C’est parti pour la visite d’une petite portion du réseau qui ferait environ 70 km, dans ces boyaux de pierre un peu bas de plafond. Gare à la tête ! Et claustrophobes s’abstenir.
Les légendes abondent en ces lieux. On raconte que le fantôme de Valérie, qui fut décapitée par son mari le duc Étienne, et dont le tombeau est niché dans la crypte Saint-Martial, errerait telle une âme en peine au milieu des pierres. Ouvrez l’œil, on ne sait jamais ! Dans la ville, d’autres sections des souterrains ont été réaménagées en caves creusées au cours du temps dans le tuf limougeaud, et utilisées – entre autres – comme raffineries pour le fromage.
À une quinzaine de kilomètres d’Amiens, une ville sous la ville (encore !). Ce refuge souterrain, à plus de 33 m sous terre, a été creusé dans la craie picarde, à partir du IIIe siècle après J.-C. On utilisait l’endroit au départ pour sa pierre. Ce seront en tout plus de 28 galeries et 2 000 m de souterrains creusés.
Par la suite, ce refuge permettra de se cacher et d’échapper aux guerriers. Certes. Mais une fois sous terre, comment les habitants pouvaient-ils bien vivre avec des températures si fraîches ? Tout simplement en faisant du feu dans leurs cheminées.
Et l’évacuation de la fumée ? Regardez bien. Vous apercevrez un astucieux système qui, invisible de l’extérieur, reliait les conduits de cheminée de ces cachettes aux cheminées extérieures des meuniers, "fondant" ainsi les fumées souterraines aux fumées de l’extérieur. Astucieux, non ?
Ces "muches" (cachettes), comme on les nomme en terre picarde, furent ensuite utilisées par les Français pendant la Première Guerre mondiale, puis par les Allemands pendant la Seconde. Elles se visitent aujourd’hui, avec un petit pull (environ 9,5 °C de température constante).
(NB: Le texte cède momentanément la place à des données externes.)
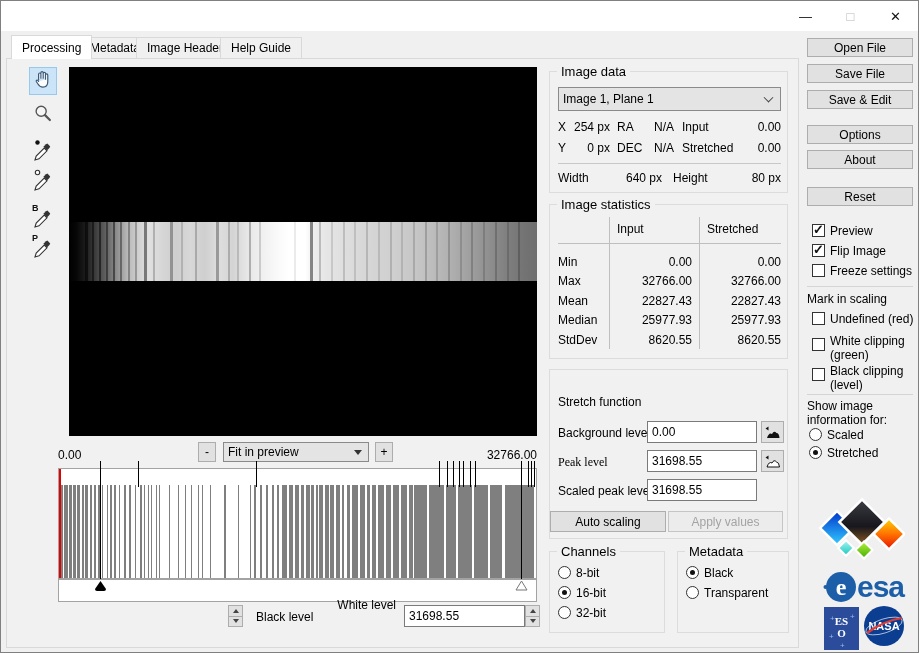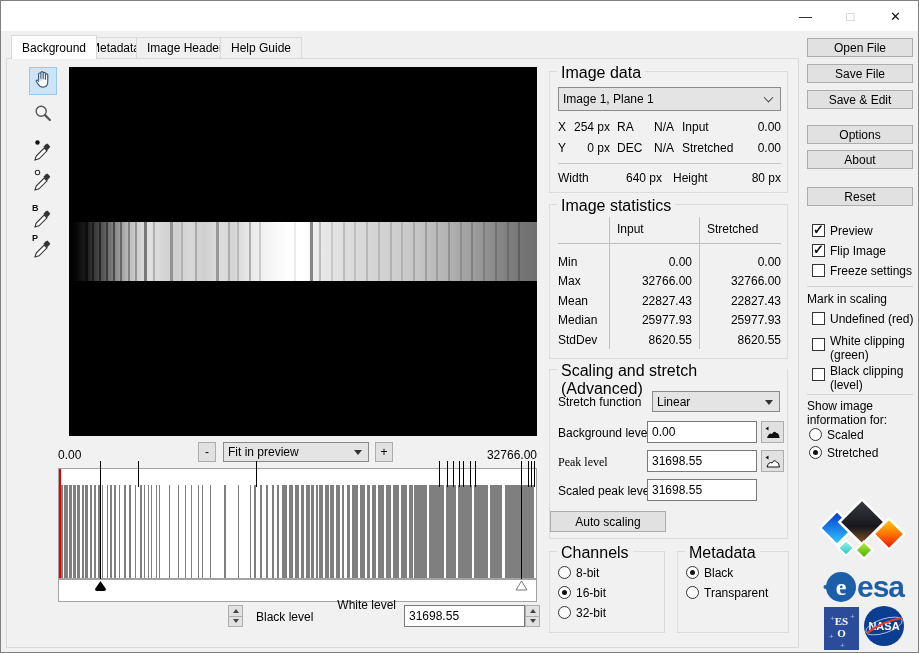--- a/index.html
+++ b/index.html
@@ -44,21 +44,21 @@
   .combo{position:absolute;background:#e4e4e4;border:1px solid #8a8a8a;display:flex;align-items:center;padding:0 4px;font-size:12px;}
   .combo .arrow{position:absolute;right:6px;top:50%;margin-top:-2px;width:0;height:0;border-left:4px solid transparent;border-right:4px solid transparent;border-top:5px solid #333;}
   .combo .chev{position:absolute;right:8px;top:50%;width:7px;height:7px;border-right:1.4px solid #444;border-bottom:1.4px solid #444;transform:translateY(-70%) rotate(45deg);}
   .spin{position:absolute;width:15px;display:flex;flex-direction:column;}
   .spin div{flex:1;background:#e1e1e1;border:1px solid #adadad;display:flex;align-items:center;justify-content:center;}
   .spin div+div{border-top:none;}
   .tri-u{width:0;height:0;border-left:3px solid transparent;border-right:3px solid transparent;border-bottom:4px solid #444;}
   .tri-d{width:0;height:0;border-left:3px solid transparent;border-right:3px solid transparent;border-top:4px solid #444;}
 
   .group{position:absolute;border:1px solid #dcdcdc;}
-  .glabel{position:absolute;top:-8px;left:7px;background:#f1f1f1;padding:0 4px;font-size:16px;}
+  .glabel{position:absolute;top:-8px;left:7px;background:#f1f1f1;padding:0 4px;font-size:13px;}
 
   .cb{width:13px;height:13px;background:#fff;border:1px solid #333;display:inline-block;position:relative;flex:none;}
   .cb.on::after{content:"\2713";position:absolute;left:0px;top:-3px;font-size:13px;font-weight:bold;color:#111;}
   .radio{width:13px;height:13px;background:#fff;border:1px solid #333;border-radius:50%;display:inline-block;position:relative;flex:none;}
   .radio.on::after{content:"";position:absolute;left:3px;top:3px;width:5px;height:5px;border-radius:50%;background:#111;}
   .ctl-row{position:absolute;display:flex;align-items:flex-start;gap:5px;font-size:12px;}
 
   
   .hframe{position:absolute;left:57px;top:467px;width:479px;height:111px;background:#fff;border:1px solid #a3a3a3;}
   .hbar{position:absolute;bottom:0;height:85%;background:#7f7f7f;}
@@ -80,21 +80,21 @@
 <div class="win">
 
   <div class="titlebar">
     <div class="wbtns">
       <div class="wbtn">—</div>
       <div class="wbtn dis">□</div>
       <div class="wbtn">✕</div>
     </div>
   </div>
 
-  <div class="tab on" style="left:10px;">Background</div>
+  <div class="tab on" style="left:10px;">Processing</div>
   <div class="tab" style="left:78px;">Metadata</div>
   <div class="tab" style="left:135px;">Image Headers</div>
   <div class="tab" style="left:219px;">Help Guide</div>
 
   <div class="panel"></div>
 
   <div class="tool on" style="left:28px;top:66px;">
     <span>
       <svg width="22" height="22" viewBox="0 0 24 24">
           <path d="M7.2 11.5 V5.6 a1.25 1.25 0 0 1 2.5 0 V10 M9.7 10 V4.2 a1.25 1.25 0 0 1 2.5 0 v5.8 M12.2 10 V4.9 a1.25 1.25 0 0 1 2.5 0 V11 M14.7 11.2 V6.6 a1.25 1.25 0 0 1 2.5 0 V14 c0 4-2.4 5.8-5.3 5.8 -2.7 0-4.1-1.1-5.4-3.4 L4.7 13.6 c-.6-1.1.8-2.1 1.6-1.2 l.9 1.1" fill="#fdfdfd" stroke="#3b5a77" stroke-width="1.3" stroke-linecap="round" stroke-linejoin="round"></path>
@@ -359,45 +359,41 @@
     <div class="lblr rt" style="left:151px;top:89px;width:80px;">22827.43</div>
     <div class="lblr" style="left:8px;top:108px;">Median</div>
     <div class="lblr rt" style="left:62px;top:108px;width:80px;">25977.93</div>
     <div class="lblr rt" style="left:151px;top:108px;width:80px;">25977.93</div>
     <div class="lblr" style="left:8px;top:128px;">StdDev</div>
     <div class="lblr rt" style="left:62px;top:128px;width:80px;">8620.55</div>
     <div class="lblr rt" style="left:151px;top:128px;width:80px;">8620.55</div>
   </div>
 
   <div class="group" style="left:548px;top:368px;width:239px;height:170px;">
-    <span class="glabel">Scaling and stretch (Advanced)</span>
     <div class="lblr" style="left:8px;top:25px;">Stretch function</div>
-    <div class="combo" style="left:102px;top:21px;width:128px;height:21px;">
-      <span>Linear</span>
-      <span class="arrow"></span>
-    </div>
     <div class="lblr" style="left:8px;top:56px;">Background level</div>
     <input class="field" style="left: 97px; top: 51px; width: 110px; height: 22px;" readonly="" value="0.00">
     <div class="btn" style="left:211px;top:51px;width:23px;height:22px;">
       <svg width="17" height="15" viewBox="0 0 17 15">
           <path d="M4.5 1.5 L1.5 3.5 L4.5 5.5 Z" fill="#111"></path>
           <path d="M3 13 Q5 7 8 9 Q10 5 12.5 8 Q15 8 15.5 13 Z" fill="#111"></path>
         </svg>
     </div>
     <div class="lblr" style="left:8px;top:85px;font-family:Liberation Serif, serif;">Peak level</div>
     <input class="field" style="left: 97px; top: 80px; width: 110px; height: 22px;" readonly="" value="31698.55">
     <div class="btn" style="left:211px;top:80px;width:23px;height:22px;">
       <svg width="17" height="15" viewBox="0 0 17 15">
           <path d="M4.5 1.5 L1.5 3.5 L4.5 5.5 Z" fill="#111"></path>
           <path d="M3 13 Q5 7 8 9 Q10 5 12.5 8 Q15 8 15.5 13 Z" fill="#fff" stroke="#111" stroke-width="1"></path>
         </svg>
     </div>
     <div class="lblr" style="left:8px;top:114px;">Scaled peak level</div>
     <input class="field" style="left: 97px; top: 109px; width: 110px; height: 22px;" readonly="" value="31698.55">
     <div class="btn" style="left:0px;top:141px;width:116px;height:21px;">Auto scaling</div>
+    <div class="btn dis" style="left:118px;top:141px;width:115px;height:21px;">Apply values</div>
   </div>
 
   <div class="group" style="left:548px;top:550px;width:116px;height:82px;">
     <span class="glabel">Channels</span>
     <div class="ctl-row" style="left:8px;top:14px;">
       <span class="radio"></span>
       <span>8-bit</span>
     </div>
     <div class="ctl-row" style="left:8px;top:34px;">
       <span class="radio on"></span>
Nous connaissons tous le nom de Saint-Émilion, ce divin breuvage (à consommer avec modération toujours). Mais saviez-vous qu’une grande partie de son village "natal" est souterrain ?
Voici tout simplement une invitation à découvrir la plus vaste église souterraine d’Europe (38m de long pour 12 m de haut), autrefois sise sur le chemin de Saint-Jacques de Compostelle. Elle aurait été taillée par les moines bénédictins au XIIe siècle.
Autrefois ornée de décorations dans la nef, aux allures orientales, notamment dans ses dimensions et son plan, l’église offre encore quelques traces d’anges et autres décorations pour le moins surprenantes. L’ensemble est classé au patrimoine mondial de l’Unesco. Fragile, elle ne se découvre que lors de visites guidées.
Sur la même thématique "souterraine", histoire de remonter le temps, faites la visite de la grotte de l’Ermitage de saint Émilion. C’est ici, dans cette grotte en forme de croix latine, que le fameux saint venait se réfugier au VIIIe siècle. Les bénédictins le rejoignirent et la prospérité des lieux ne fit que croître.
Le musée souterrain de la poterie, qui retrace la vie quotidienne des habitants de la région, de l’époque gallo-romaine à aujourd’hui, achèvera de vous charmer.